[Web page revision data]
§
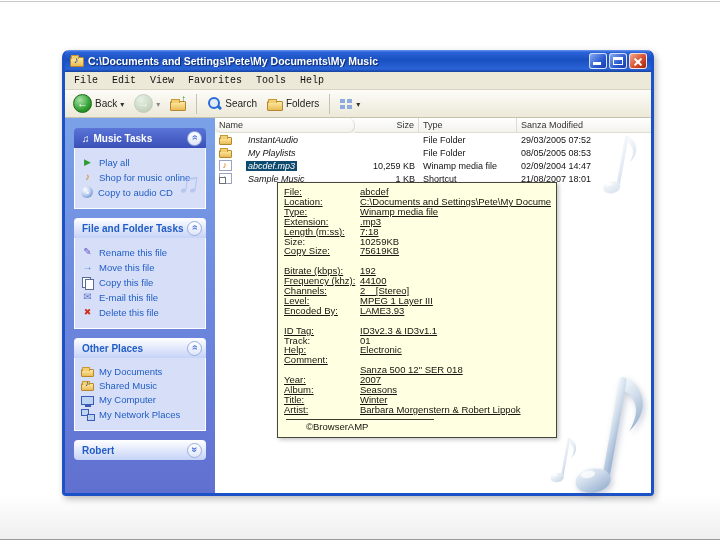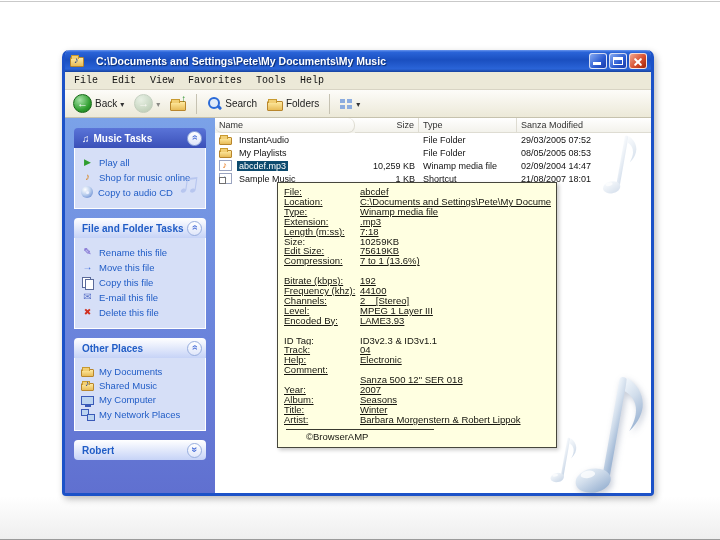"C:\Documents and Settings\Pete\My Documents\My Music" .title-text { margin-left: 8px -> none }
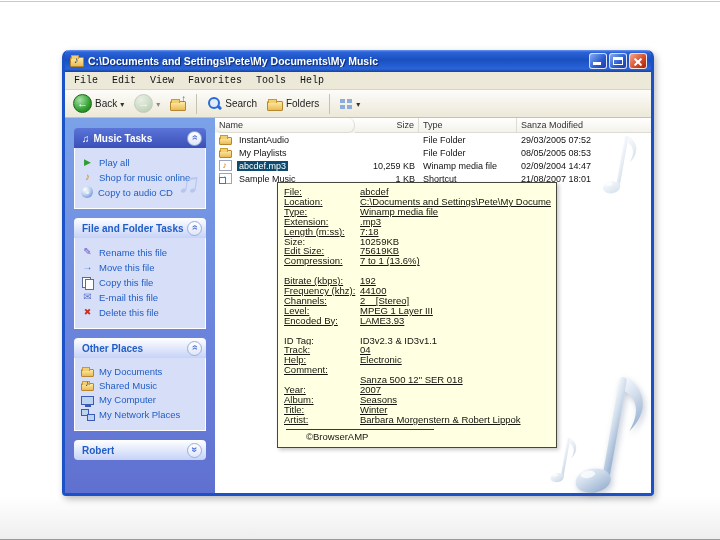"InstantAudio" .fl-cell.name { font-style: none -> italic; gap: 5px -> 14px }
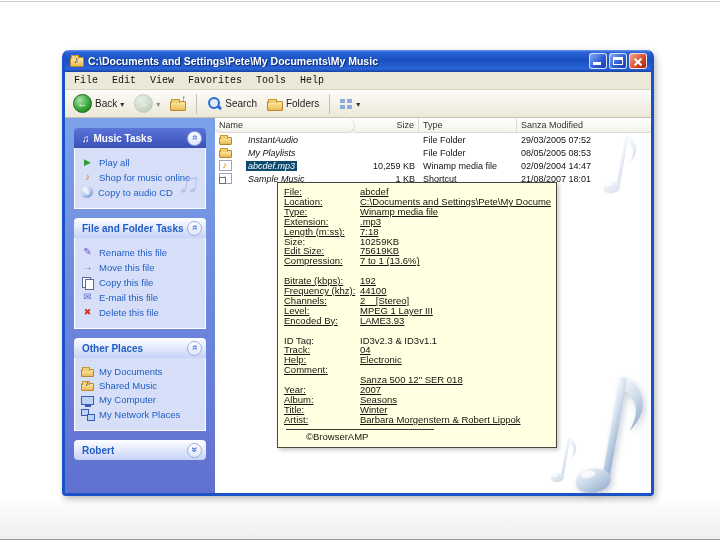"Edit Size:" span.tt-label { text: Edit -> Copy }
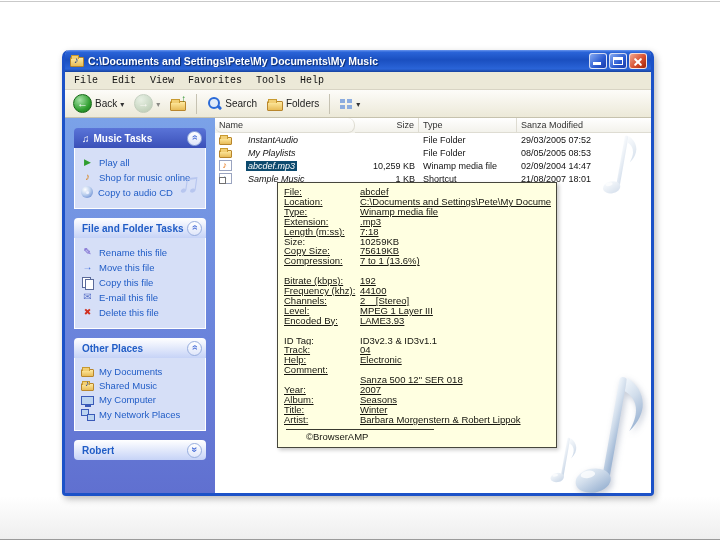"Compression:" div.tt-line { html: <div> <span>Compression:</span> <span>7 to 1 (13.6%)</span> </div> -> none }
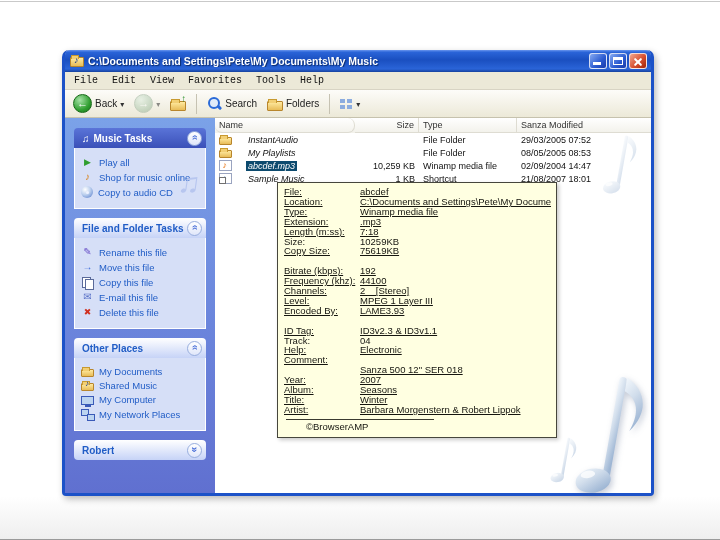"04" span.tt-value { text: 04 -> 01 }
§
**EXERCISE REQUIREMENTS**: Give again, word for word, every line from the top of the data above to the line holding "text: Edit ->", inclusive, with the pictures left out.

**TASK SOLUTION**:
"C:\Documents and Settings\Pete\My Documents\My Music" .title-text { margin-left: 8px -> none }
"InstantAudio" .fl-cell.name { font-style: none -> italic; gap: 5px -> 14px }
"Edit Size:" span.tt-label { text: Edit -> Copy }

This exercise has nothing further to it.